1) Check the information available at
Digital Photography Review.
2) Get something that not only is highly reviewed, but that fits your hand and photography style.
3) Get the features you need and as many of the features you would like while staying with quality.
IMHO the most important feature is image quality: No matter how much everything else improves over the years your "negatives," the original digital files from your camera, will never get better. You can't pull more detail out of an image that just doesn't have more detail.

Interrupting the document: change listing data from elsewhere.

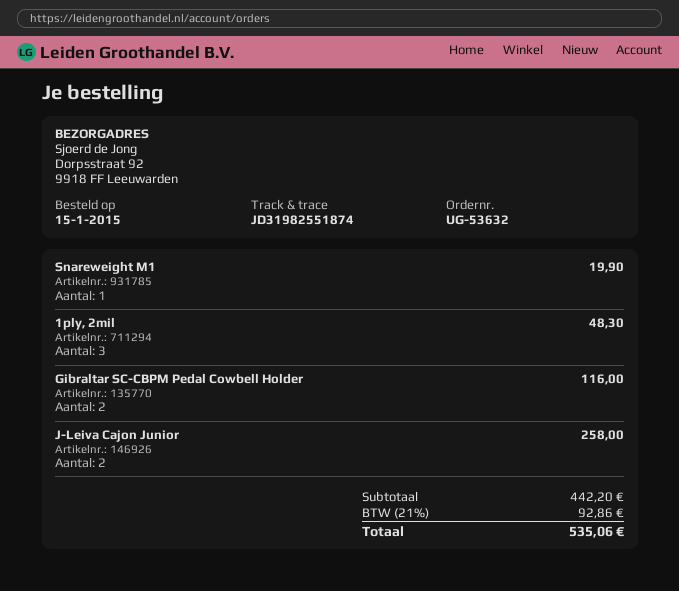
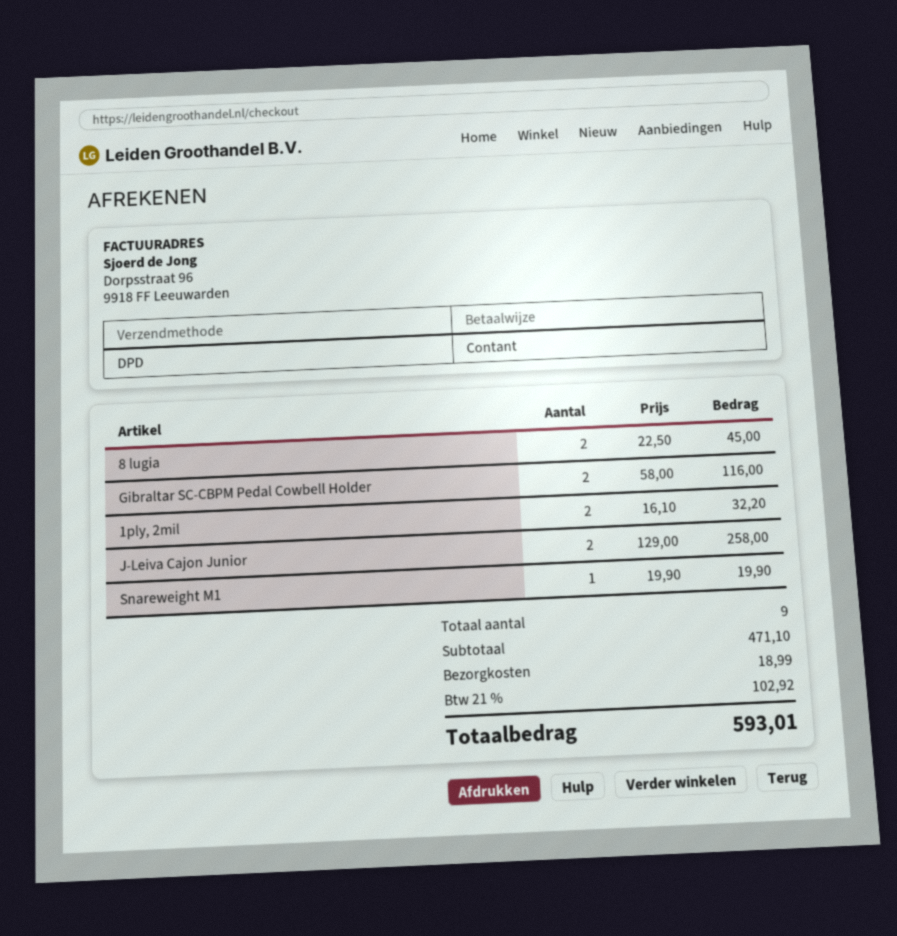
1ply, 2mil: 3 for 48.30 -> 2 for 32.20
8 lugia: none -> 2 for 45.00
subtotal: 442.20 -> 471.10
shipping: none -> 18.99
tax: 21% = 92.86 -> 21% = 102.92
total: 535.06 -> 593.01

Image quality isn't just "how many pixels" an image has, but how well it handles
"edges" - the transition from one brightness level in an image to another or one color to another needs to be crisp;
color accuracy - yes it can be corrected to a great extent, but if colors are inaccurate some information in inevitably lost; and
noise level (grain) - some digital cameras are a lot noisier than others, especially at low light levels. Try to find one with as low a noise level as possible.
Those last two are often overlooked and shouldn't be. How well a camera's system handles level transitions within an image (edges) will determine how crisp and sharp the image appears. Yes, you can punch up the "sharpness" later, bit that leaves obvious digital artifacts if done very much, and it only "imitates" something that was not in the image. You cannot just "create" image data: It is either there or not.
The noise level or grain of an image, especially at low light levels, is something that can drive you nuts. Pictures taken in less than bright sunlight or at close range with flash by many cameras are incredibly noisy. Some have low noise sensors and low noise amps and can handle low light levels fairly well, but most consumer level digital cameras have slow lenses and try to make up for that with high gain amps that just increase the noise level beyond what is acceptable.
Once you have it narrowed down to cameras in your price range that can give a good quality image, THEN start looking at the rest of the features ...
The brand of the camera is the last thing I would look at, so long as it isn't some off-brand you are likely OK.